[Collected data entries]

<<<<

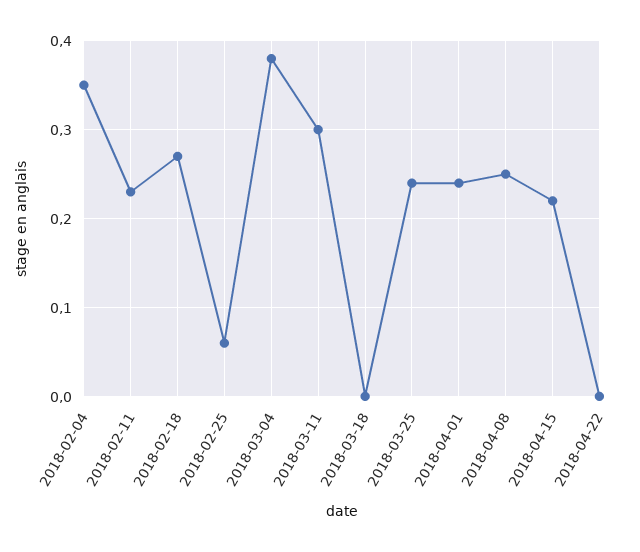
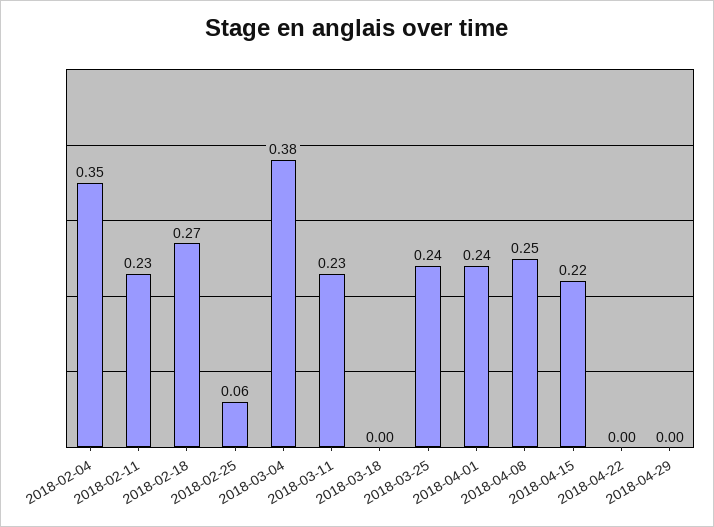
2018-03-11: 0.3 -> 0.23
2018-04-29: none -> 0

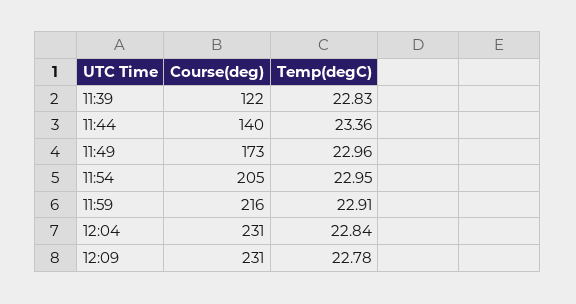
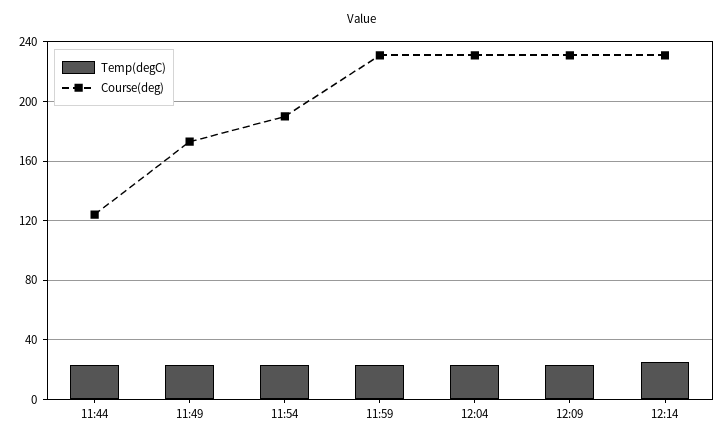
Course(deg), 11:39: 122 -> none
Temp(degC), 11:39: 22.83 -> none
Course(deg), 11:44: 140 -> 125
Course(deg), 11:54: 205 -> 190
Course(deg), 11:59: 216 -> 230
Temp(degC), 12:14: none -> 25
Course(deg), 12:14: none -> 230

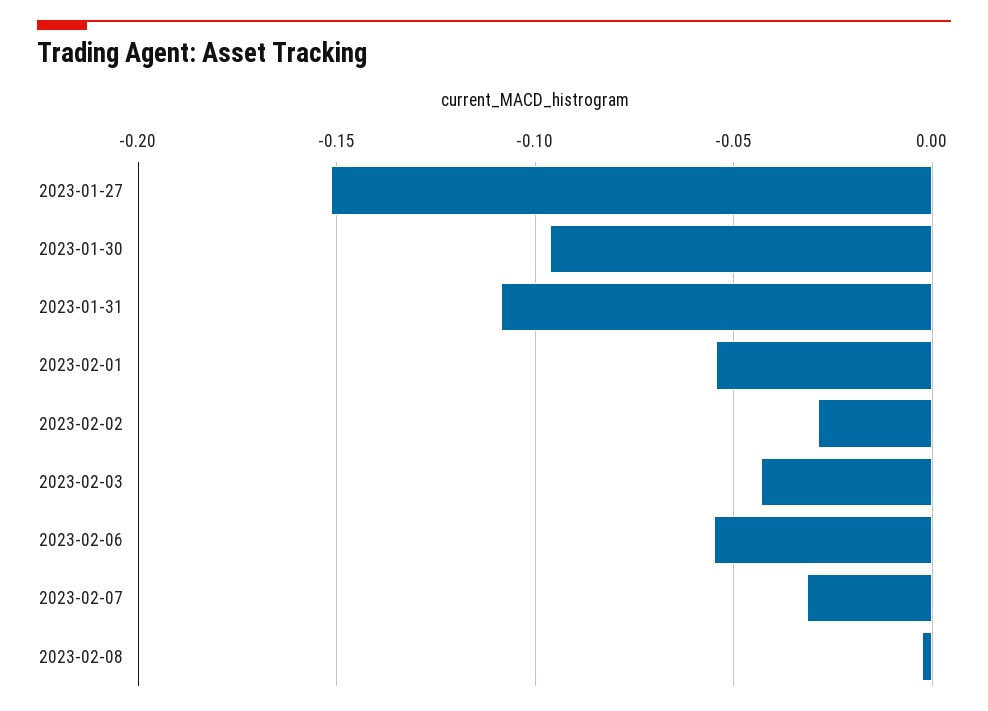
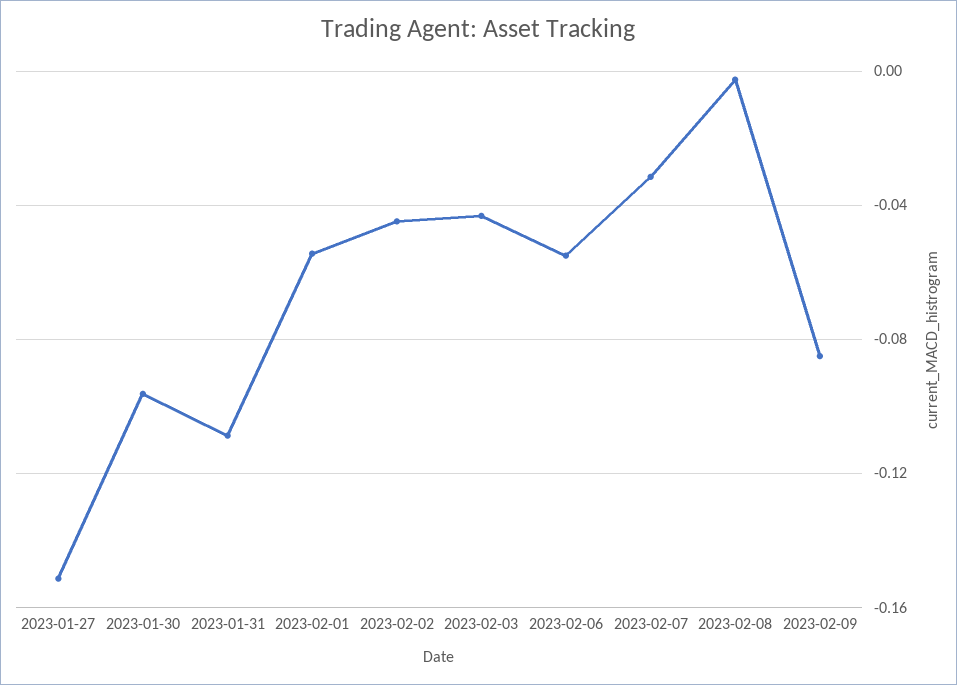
2023-02-02: -0.03 -> -0.045
2023-02-09: none -> -0.085

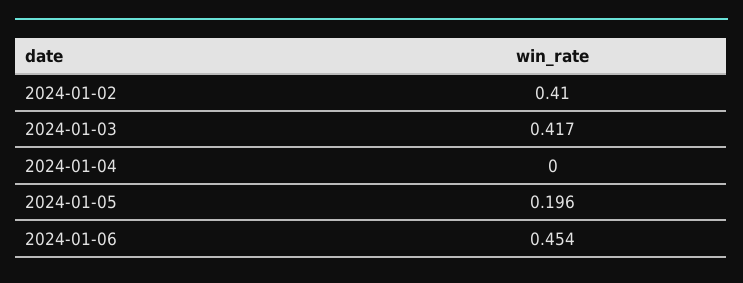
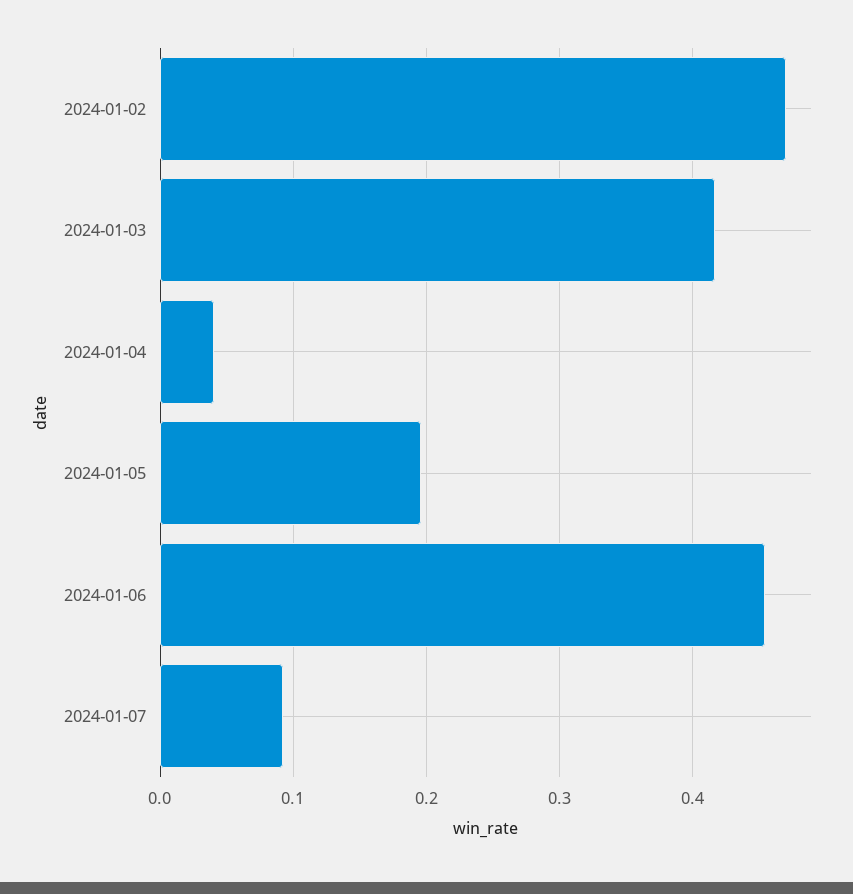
2024-01-02: 0.41 -> 0.47
2024-01-04: 0 -> 0.04
2024-01-07: none -> 0.09

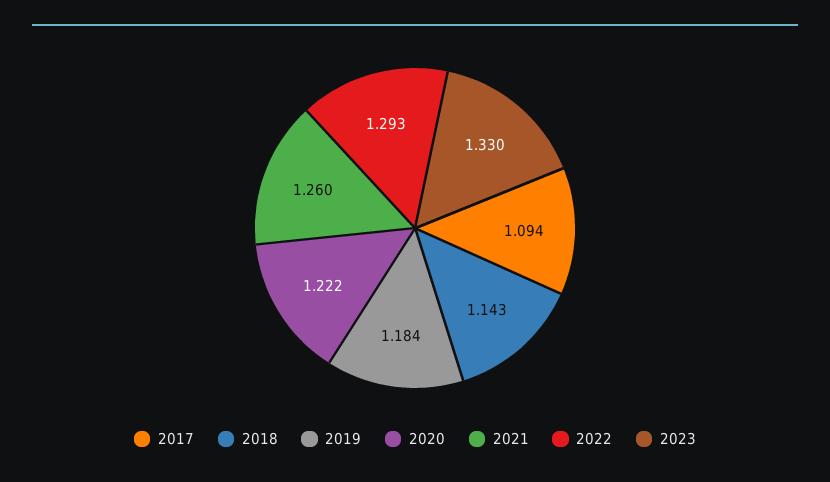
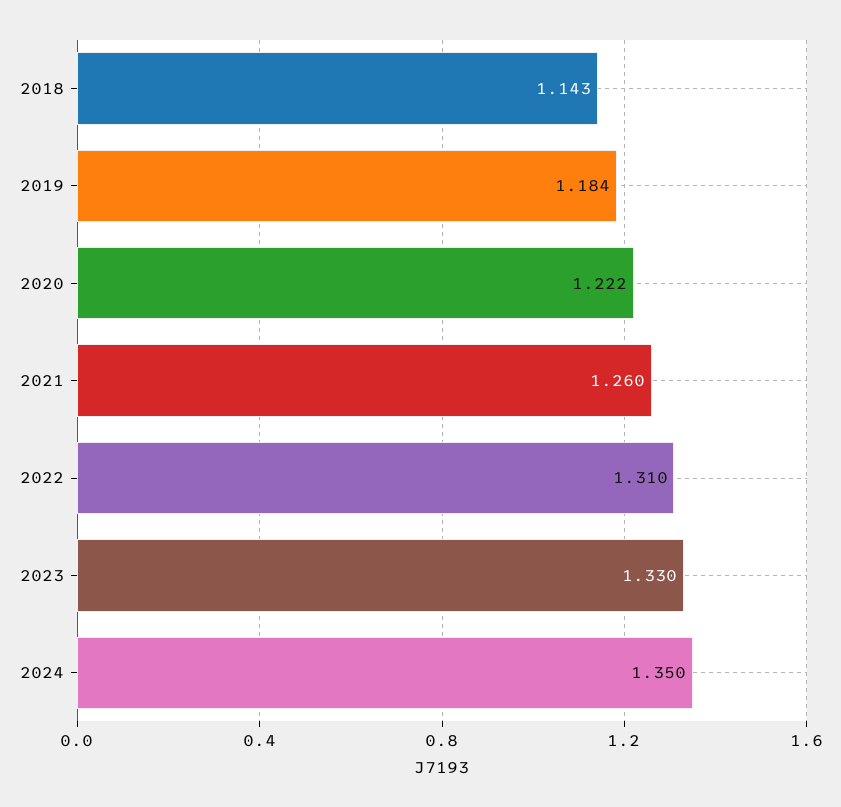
2017: 1.094 -> none
2022: 1.293 -> 1.31
2024: none -> 1.35

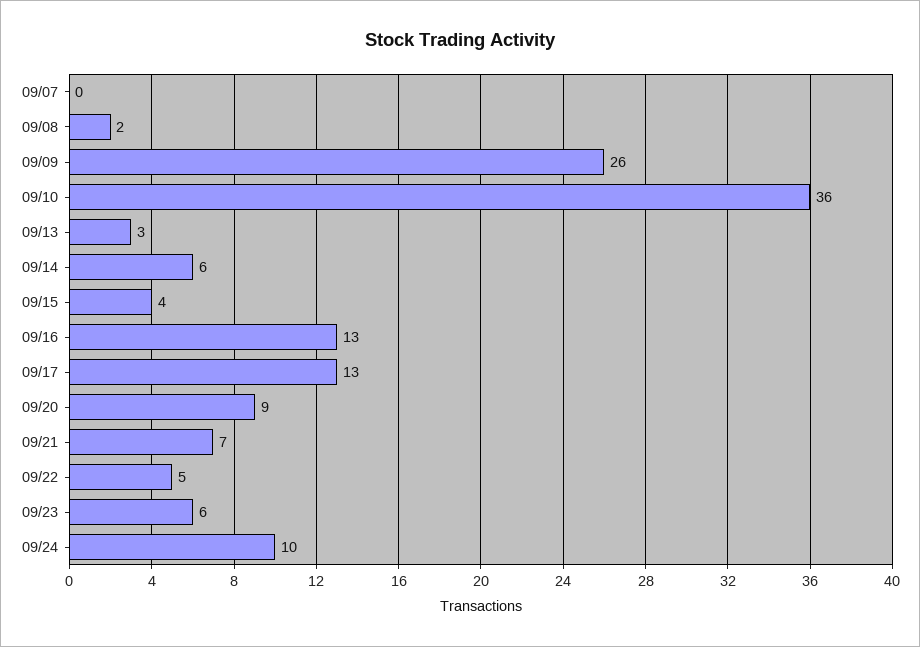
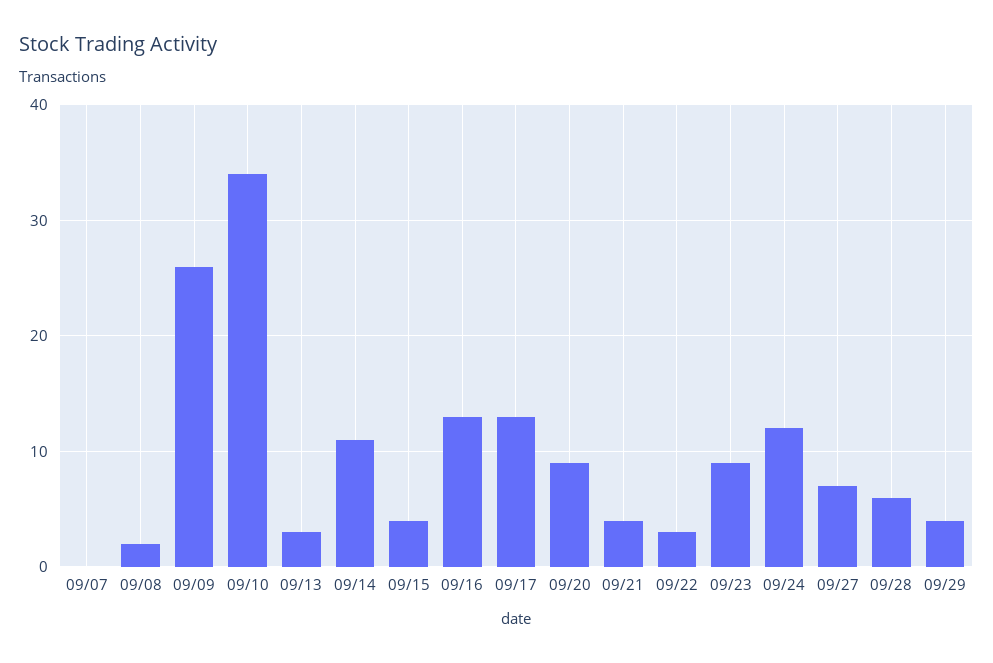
09/10: 36 -> 34
09/14: 6 -> 11
09/21: 7 -> 4
09/22: 5 -> 3
09/23: 6 -> 9
09/24: 10 -> 12
09/27: none -> 7
09/28: none -> 6
09/29: none -> 4

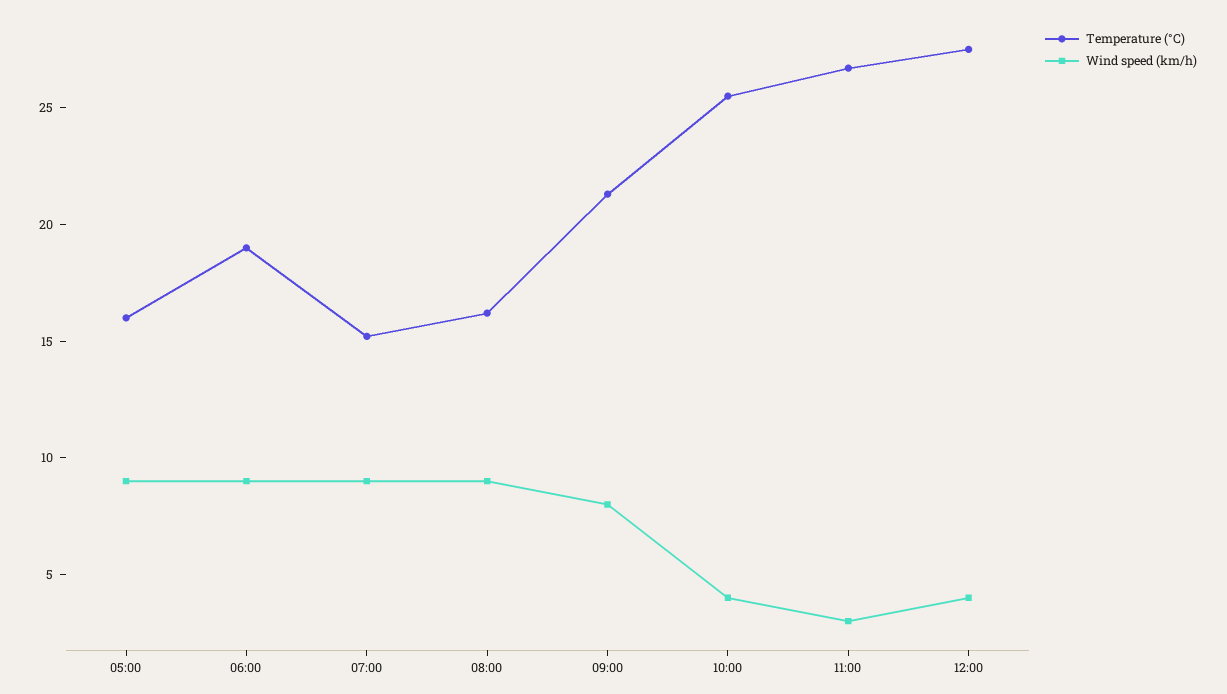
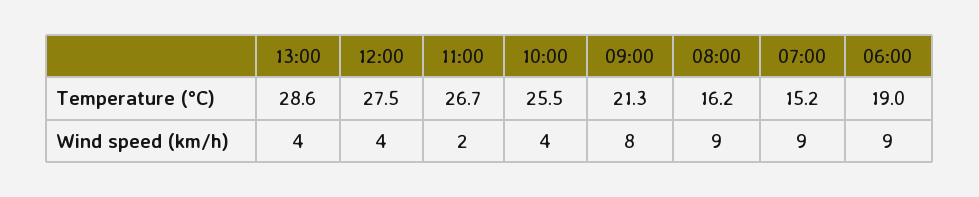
Temperature (°C), 05:00: 16 -> none
Wind speed (km/h), 05:00: 9 -> none
Wind speed (km/h), 11:00: 3 -> 2
Temperature (°C), 13:00: none -> 28.6
Wind speed (km/h), 13:00: none -> 4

>>>>

■ WHAT THE TASK ASKS: Since pictures are not part of the copy, set down only the remaining data exactly.

■ EXERCISE ANSWER:
2018-03-11: 0.3 -> 0.23
2018-04-29: none -> 0

Course(deg), 11:39: 122 -> none
Temp(degC), 11:39: 22.83 -> none
Course(deg), 11:44: 140 -> 125
Course(deg), 11:54: 205 -> 190
Course(deg), 11:59: 216 -> 230
Temp(degC), 12:14: none -> 25
Course(deg), 12:14: none -> 230

2023-02-02: -0.03 -> -0.045
2023-02-09: none -> -0.085

2024-01-02: 0.41 -> 0.47
2024-01-04: 0 -> 0.04
2024-01-07: none -> 0.09

2017: 1.094 -> none
2022: 1.293 -> 1.31
2024: none -> 1.35

09/10: 36 -> 34
09/14: 6 -> 11
09/21: 7 -> 4
09/22: 5 -> 3
09/23: 6 -> 9
09/24: 10 -> 12
09/27: none -> 7
09/28: none -> 6
09/29: none -> 4

Temperature (°C), 05:00: 16 -> none
Wind speed (km/h), 05:00: 9 -> none
Wind speed (km/h), 11:00: 3 -> 2
Temperature (°C), 13:00: none -> 28.6
Wind speed (km/h), 13:00: none -> 4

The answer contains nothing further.